Term: Box<Expr> = { Num => Box::new(Expr::Number(<>)), "(" <Expr> ")", ! => { errors.push(<>); Box::new(Expr::Error) }, };

Now we can add a test that includes various errors (e.g., missing operands). Note that now the parse method takes two arguments instead of one, which is caused by that we rewrote the "grammar" line in the LALRPOP file. You can see that the parser recovered from missing operands by inserting this ! token where necessary.

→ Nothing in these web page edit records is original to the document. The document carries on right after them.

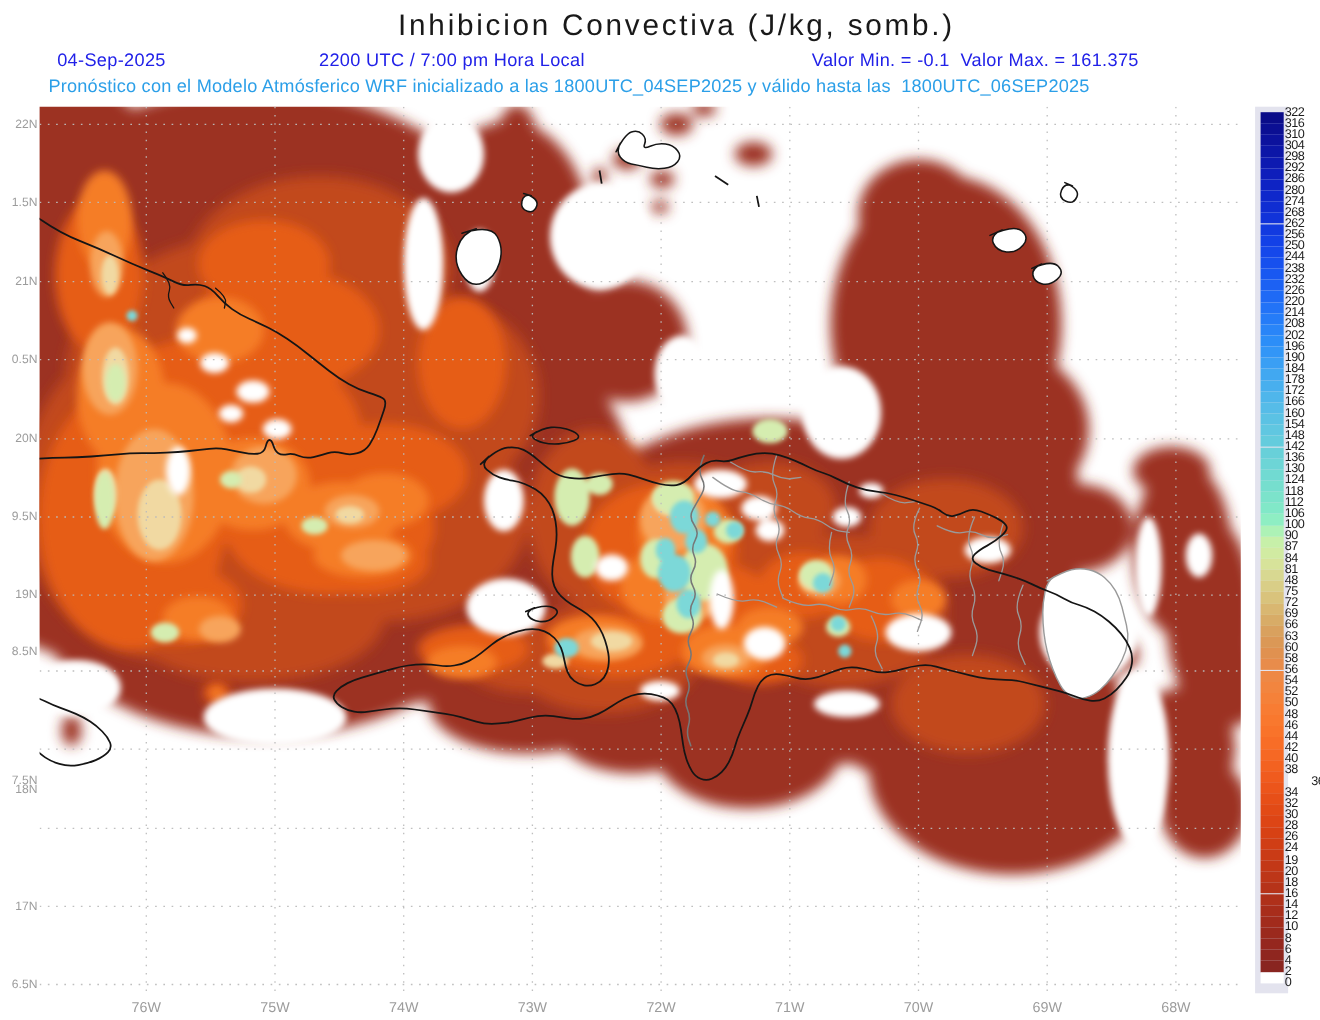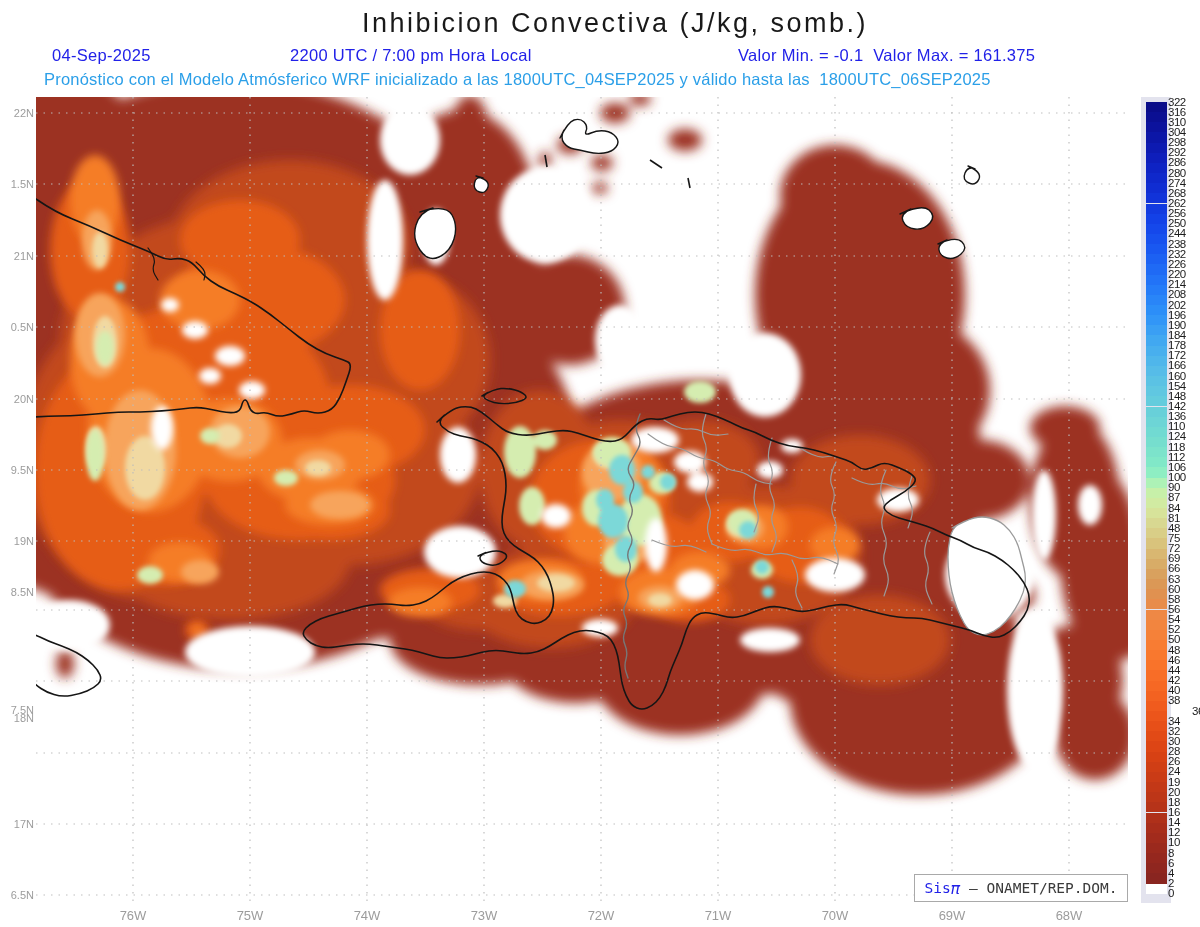"110" div.cbtick { text: 110 -> 130 }
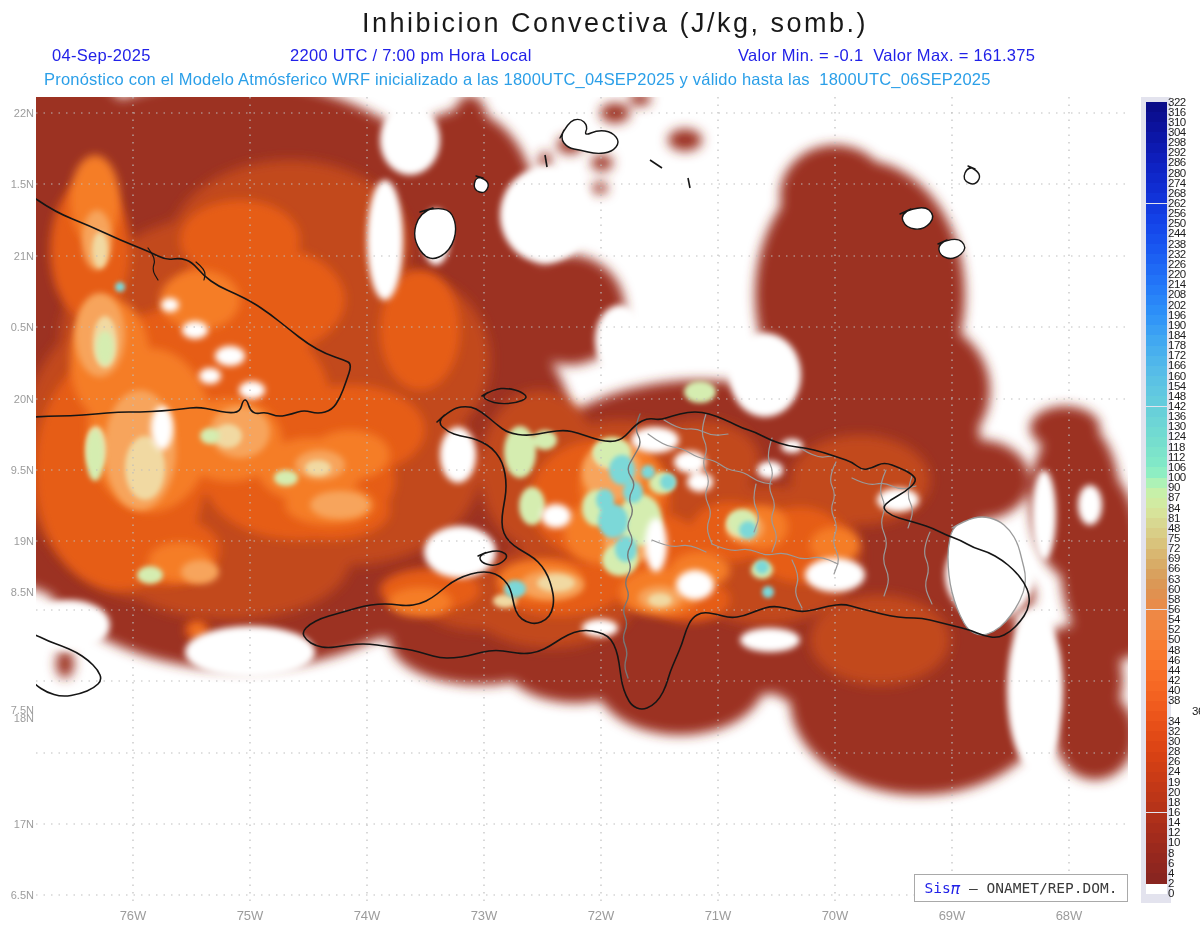"Sis" div.abs { html: <div> <span>Sis</span> <span>π</span> <span> — ONAMET/REP.DOM.</span> </div> -> none }
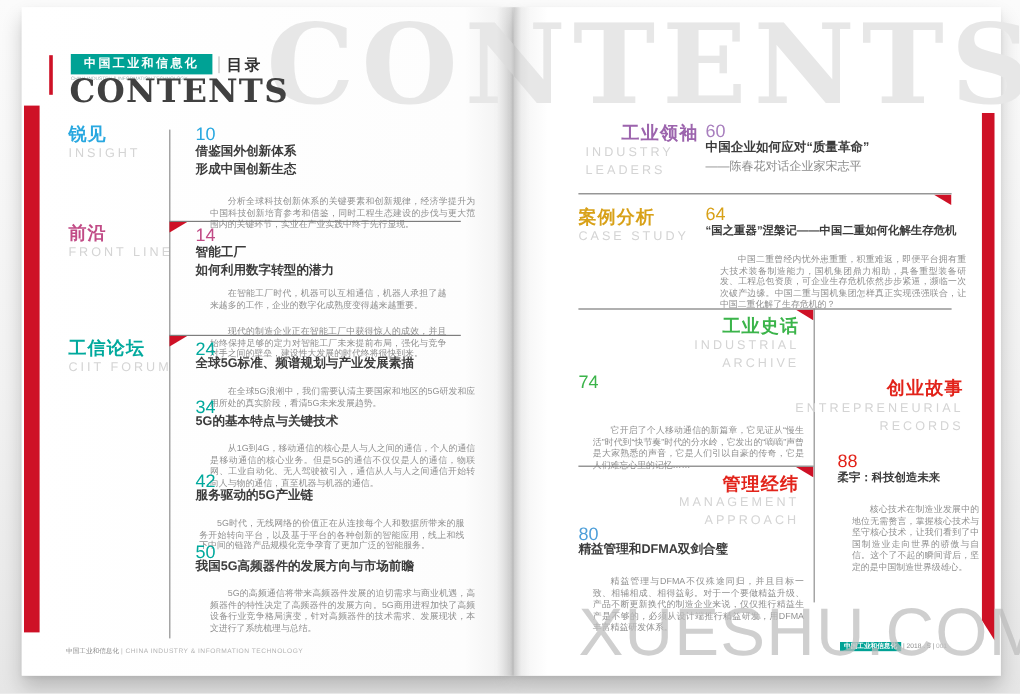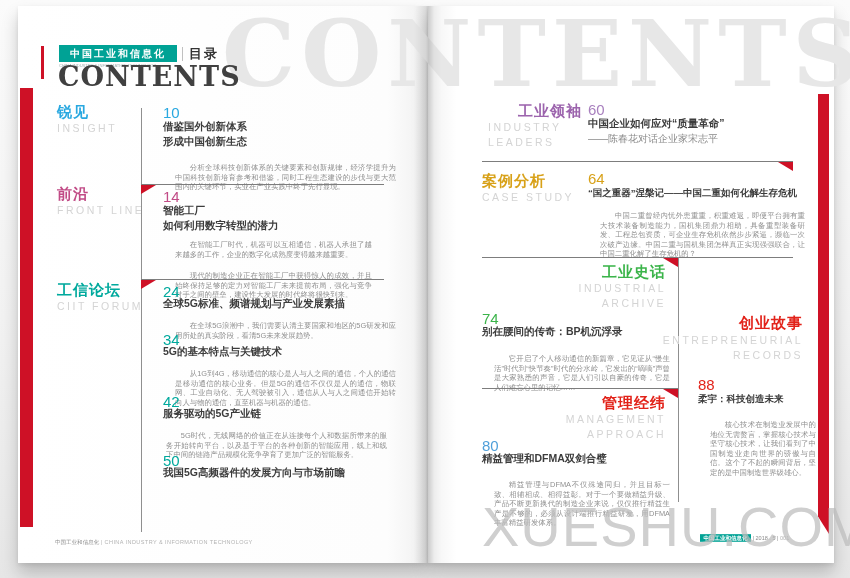"别在腰间的传奇：BP机沉浮录" div.abs { html: <div>别在腰间的传奇：BP机沉浮录</div> -> none }
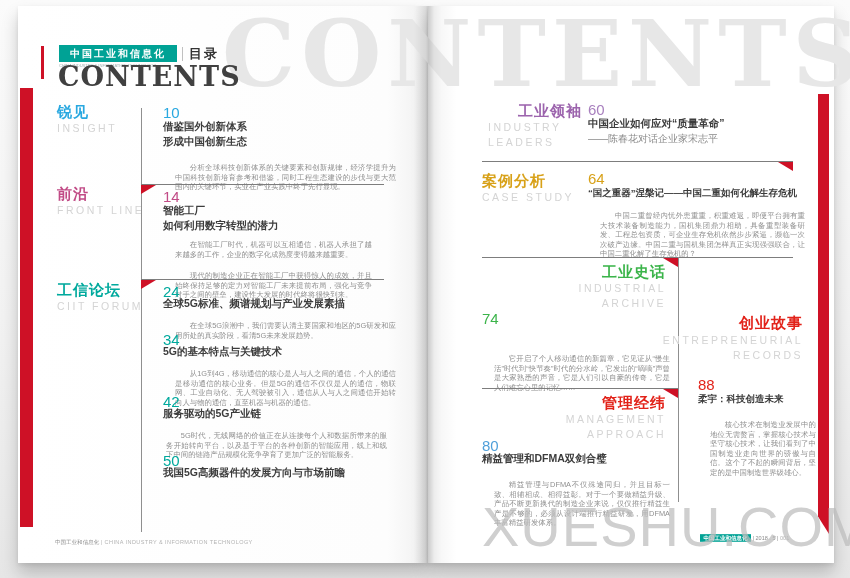"5G的高频通信将带来高频器件发展的迫切需求与商业机遇，高频器件的特性决定了高频器" p.abs { html: none -> <p>5G的高频通信将带来高频器件发展的迫切需求与商业机遇，高频器件的特性决定了高频器件的发展方向。5G商用进程加快了高频设备行业竞争格局演变，针对高频器件的技术需求、发展现状，本文进行了系统梳理与总结。</p> }
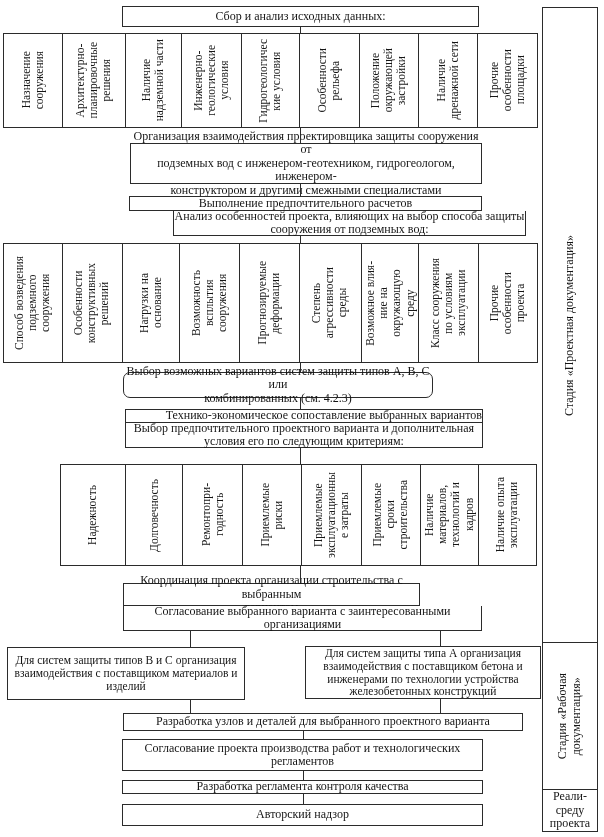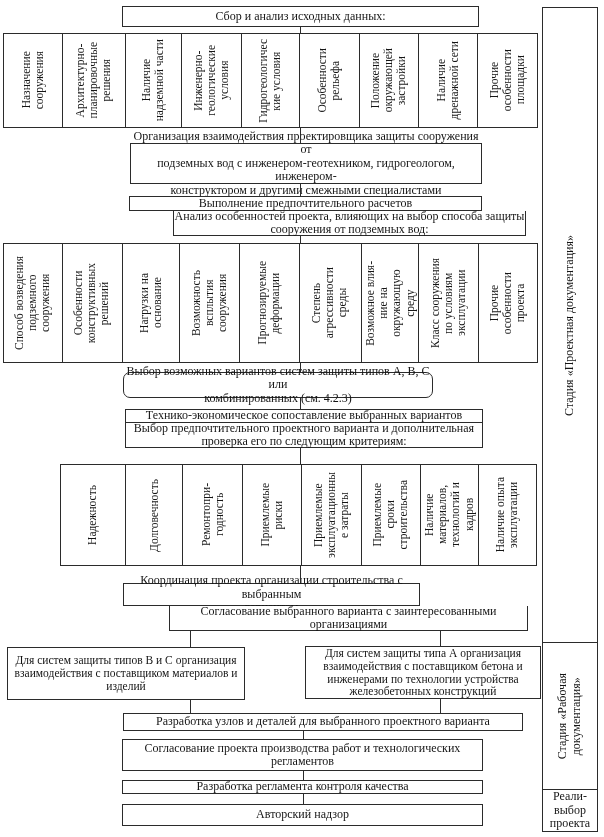"Технико-экономическое сопоставление" div.box { justify-content: none -> flex-end }
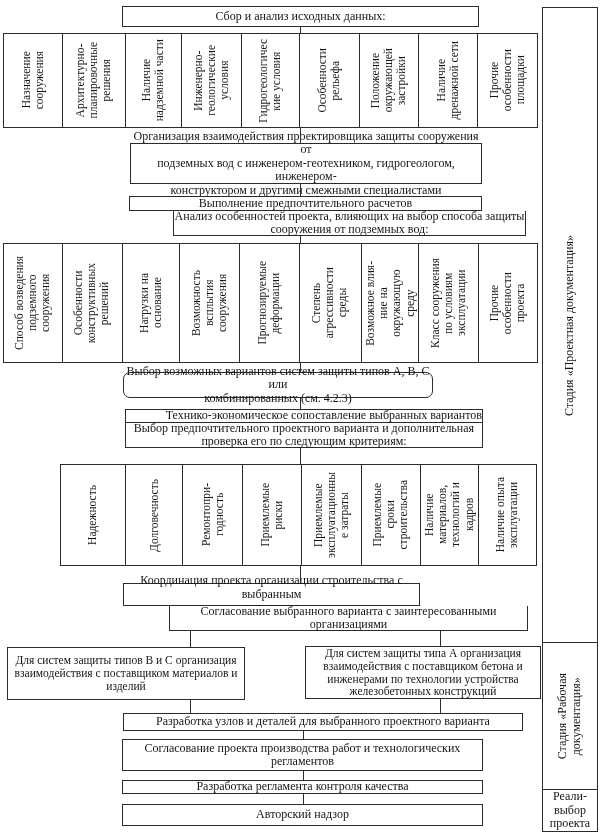"Выбор предпочтительного проектного" span { text: проверка -> условия }
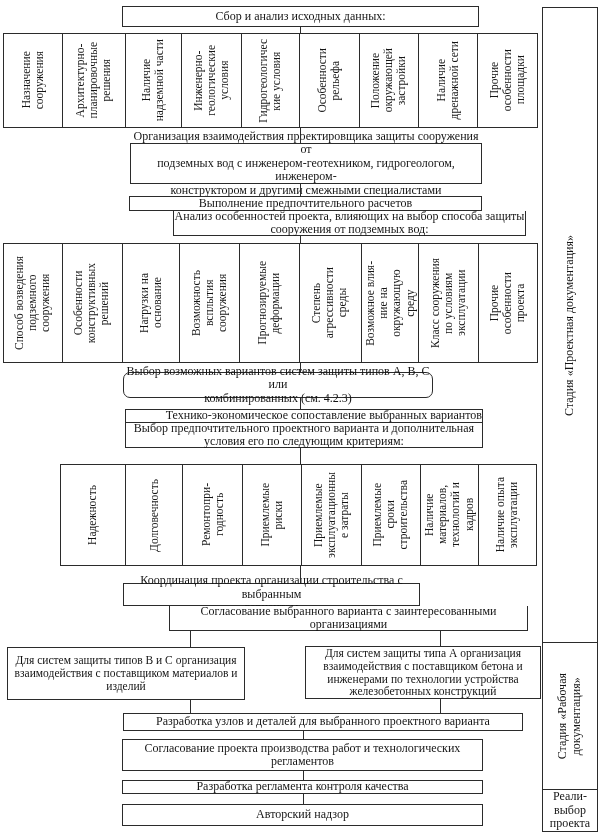"Согласование выбранного варианта с" div.box { margin-left: 46px -> none }
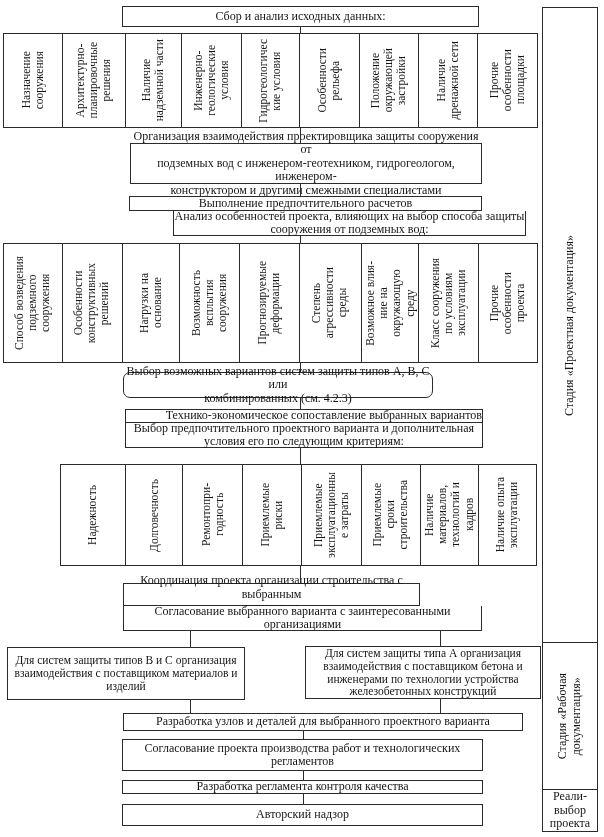"Реали-" span { text: выбор -> среду }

#![allow(unused)] fn main() { #[test] fn calculator7() { let mut errors = Vec::new(); let expr = calculator7::ExprsParser::new() .parse(&mut errors, "22 * + 3") .unwrap(); assert_eq!(&format!("{:?}", expr), "[((22 * error) + 3)]"); let expr = calculator7::ExprsParser::new() .parse(&mut errors, "22 * 44 + 66, *3") .unwrap(); assert_eq!(&format!("{:?}", expr), "[((22 * 44) + 66), (error * 3)]"); let expr = calculator7::ExprsParser::new() .parse(&mut errors, "*") .unwrap(); assert_eq!(&format!("{:?}", expr), "[(error * error)]"); assert_eq!(errors.len(), 4); } }

Error recovery can only handle errors reported at the parser level, not the lexer level. This means that an "InvalidToken" error (or similar from a custom lexer) will not be recoverable. In order to recover from lexer errors, you can add an Error token to the lexer, and rather than returning a lexer error, return a valid Error token. A worked example for custom lexers is available in the book. The same approach will work for the built in lexer as well.